> _What the task requires_
Your response must be an exact transcription of the lines from the one containing "- Although the" through the final line of the data.

Saved entries
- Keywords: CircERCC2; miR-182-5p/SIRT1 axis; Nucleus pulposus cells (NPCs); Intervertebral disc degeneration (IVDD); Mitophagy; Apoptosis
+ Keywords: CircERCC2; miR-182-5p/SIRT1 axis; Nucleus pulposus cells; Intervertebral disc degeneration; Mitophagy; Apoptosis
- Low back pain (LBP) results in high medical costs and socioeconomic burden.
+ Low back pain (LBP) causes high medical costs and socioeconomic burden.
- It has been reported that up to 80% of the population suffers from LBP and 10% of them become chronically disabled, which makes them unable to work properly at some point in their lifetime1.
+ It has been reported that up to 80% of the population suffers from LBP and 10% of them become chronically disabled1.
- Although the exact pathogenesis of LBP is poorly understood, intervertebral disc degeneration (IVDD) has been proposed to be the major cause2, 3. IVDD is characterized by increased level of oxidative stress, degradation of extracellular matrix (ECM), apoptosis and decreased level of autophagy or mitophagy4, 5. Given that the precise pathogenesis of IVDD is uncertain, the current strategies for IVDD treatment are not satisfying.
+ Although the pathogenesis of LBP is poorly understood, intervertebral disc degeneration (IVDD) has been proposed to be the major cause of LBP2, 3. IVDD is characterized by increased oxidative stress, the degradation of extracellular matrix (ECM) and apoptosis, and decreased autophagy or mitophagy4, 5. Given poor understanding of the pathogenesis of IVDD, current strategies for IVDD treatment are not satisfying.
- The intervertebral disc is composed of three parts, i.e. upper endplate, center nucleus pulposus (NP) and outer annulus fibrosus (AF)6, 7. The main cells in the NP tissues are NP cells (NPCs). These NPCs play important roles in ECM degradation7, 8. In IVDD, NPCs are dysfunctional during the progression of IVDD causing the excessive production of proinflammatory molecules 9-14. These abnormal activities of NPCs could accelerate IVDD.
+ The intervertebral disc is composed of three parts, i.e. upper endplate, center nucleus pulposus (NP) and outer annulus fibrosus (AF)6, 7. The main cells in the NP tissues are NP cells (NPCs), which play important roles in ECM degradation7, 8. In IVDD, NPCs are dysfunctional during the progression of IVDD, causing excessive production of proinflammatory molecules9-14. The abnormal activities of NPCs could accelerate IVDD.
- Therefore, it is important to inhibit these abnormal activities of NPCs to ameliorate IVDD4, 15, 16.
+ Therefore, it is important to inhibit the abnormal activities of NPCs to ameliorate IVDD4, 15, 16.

> _Output of the task_
- Although the exact pathogenesis of LBP is poorly understood, intervertebral disc degeneration (IVDD) has been proposed to be the major cause2, 3. IVDD is characterized by increased level of oxidative stress, degradation of extracellular matrix (ECM), apoptosis and decreased level of autophagy or mitophagy4, 5. Given that the precise pathogenesis of IVDD is uncertain, the current strategies for IVDD treatment are not satisfying.
+ Although the pathogenesis of LBP is poorly understood, intervertebral disc degeneration (IVDD) has been proposed to be the major cause of LBP2, 3. IVDD is characterized by increased oxidative stress, the degradation of extracellular matrix (ECM) and apoptosis, and decreased autophagy or mitophagy4, 5. Given poor understanding of the pathogenesis of IVDD, current strategies for IVDD treatment are not satisfying.
- The intervertebral disc is composed of three parts, i.e. upper endplate, center nucleus pulposus (NP) and outer annulus fibrosus (AF)6, 7. The main cells in the NP tissues are NP cells (NPCs). These NPCs play important roles in ECM degradation7, 8. In IVDD, NPCs are dysfunctional during the progression of IVDD causing the excessive production of proinflammatory molecules 9-14. These abnormal activities of NPCs could accelerate IVDD.
+ The intervertebral disc is composed of three parts, i.e. upper endplate, center nucleus pulposus (NP) and outer annulus fibrosus (AF)6, 7. The main cells in the NP tissues are NP cells (NPCs), which play important roles in ECM degradation7, 8. In IVDD, NPCs are dysfunctional during the progression of IVDD, causing excessive production of proinflammatory molecules9-14. The abnormal activities of NPCs could accelerate IVDD.
- Therefore, it is important to inhibit these abnormal activities of NPCs to ameliorate IVDD4, 15, 16.
+ Therefore, it is important to inhibit the abnormal activities of NPCs to ameliorate IVDD4, 15, 16.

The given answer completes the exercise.